Auch ich weiß nicht, was danach kommt. Aber ich glaube der Bibel, wenn sie schreibt: Wer nicht liebt, bleibt im Tod. Denn die Liebe ist stärker als der Tod. Und sie hört niemals auf. - Ihre Spuren und Zeichen lassen sich in jedem Leben finden, sei es kurz oder lang, glücklich oder tragisch, erfüllt oder bruchstückhaft. Aber es gibt sie: die ewige Liebe, die stärker ist als der Tod; sie weist über jedes Grab hinaus, auch über das, in welches man uns einmal betten wird.

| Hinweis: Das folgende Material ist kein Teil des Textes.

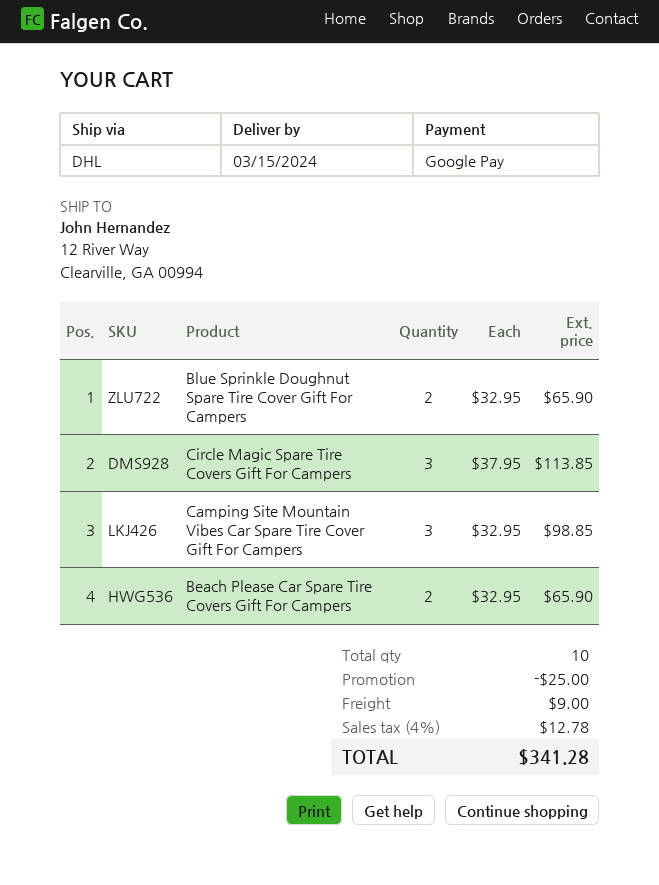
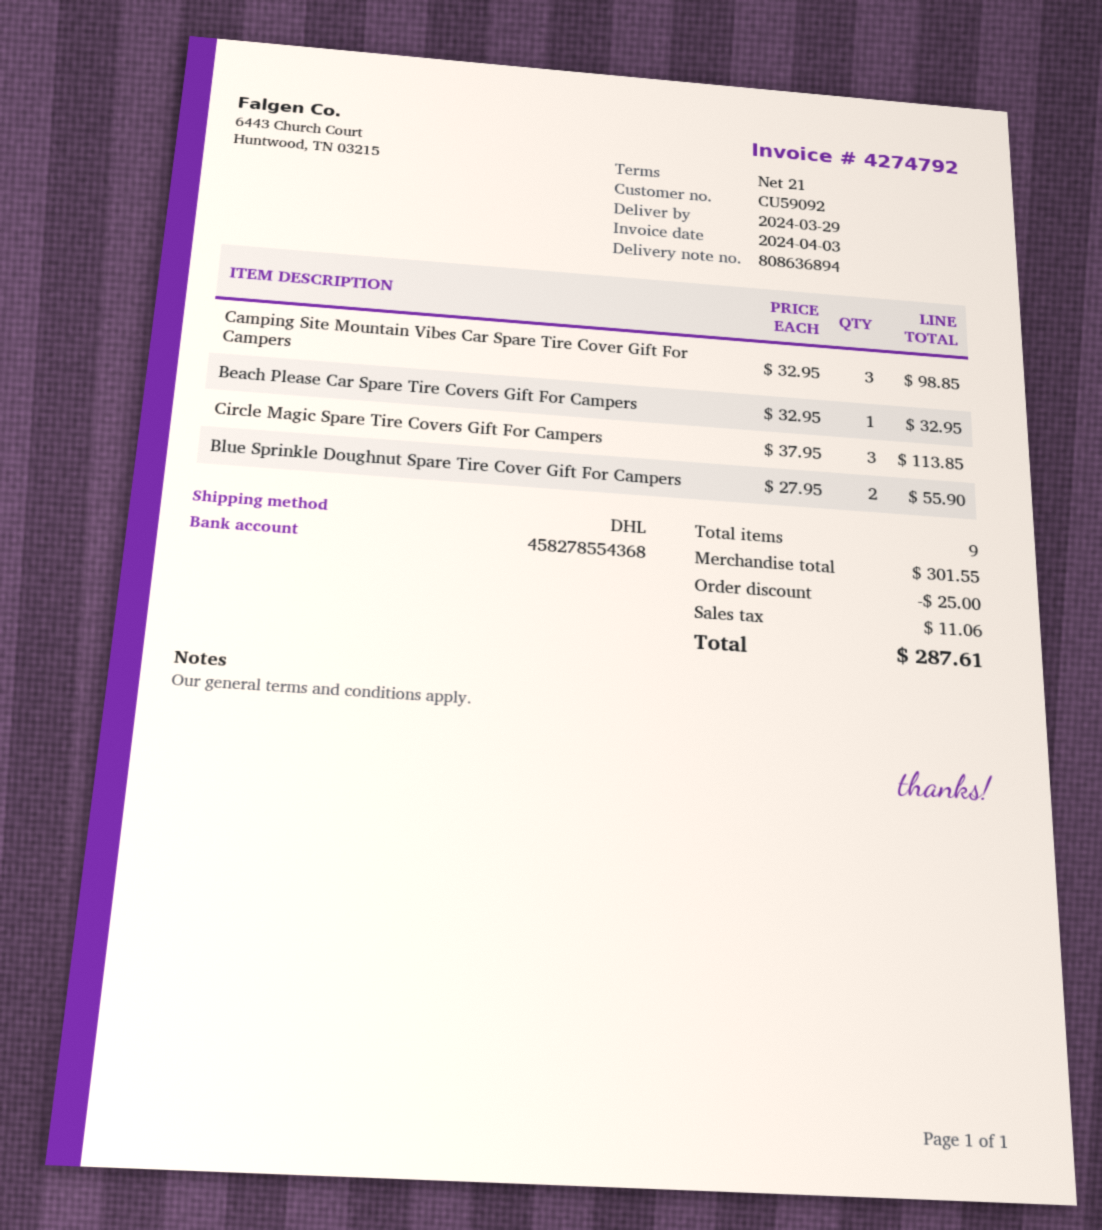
delivery date: 2024-03-15 -> 2024-03-29
Blue Sprinkle Doughnut Spare Tire Cover Gift For Campers: 2 x 32.95 = 65.90 -> 2 x 27.95 = 55.90
Beach Please Car Spare Tire Covers Gift For Campers: 2 x 32.95 = 65.90 -> 1 x 32.95 = 32.95
total quantity: 10 -> 9
shipping: 9.00 -> none
tax: 12.78 -> 11.06
total: 341.28 -> 287.61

Bis dahin wird jede Entfremdung, jeder Abschied, jeder Verlust, jedes Lassenmüssen und jeder Tod eine Wunde sein und bleiben. Aber die Wunden sind verklärt, sie haben einen österlichen Glanz.  Gott liebt uns, seine Söhne und Töchter, und will mit uns Gemeinschaft. Und wie er seinen eigenen Sohn nicht im Tod gelassen hat, so wird er auch uns herausholen ins ewige Leben. Unsere Aufgabe ist es, einander zu helfen, uns einzuleben in den Tod und so hinein zu sterben in das Leben. Denken wir heute voller Dankbarkeit besonders an die Menschen, die andere begleiten auf dieser Schwelle vom Tod ins Leben, und erbitten wir ihnen Gottes Kraft für ihren anspruchsvollen Dienst. Und bitten wir auch für uns, dass wir der Liebe Gottes trauen. Denn der Osterglaube besteht darin, Gottes Passion zu glauben als Liebe über den Tod hinaus: Christi Passion am Kreuz ist überwunden, die Leidenschaft Gottes für uns geht weiter. Bereiten wir Gott keinen Liebeskummer!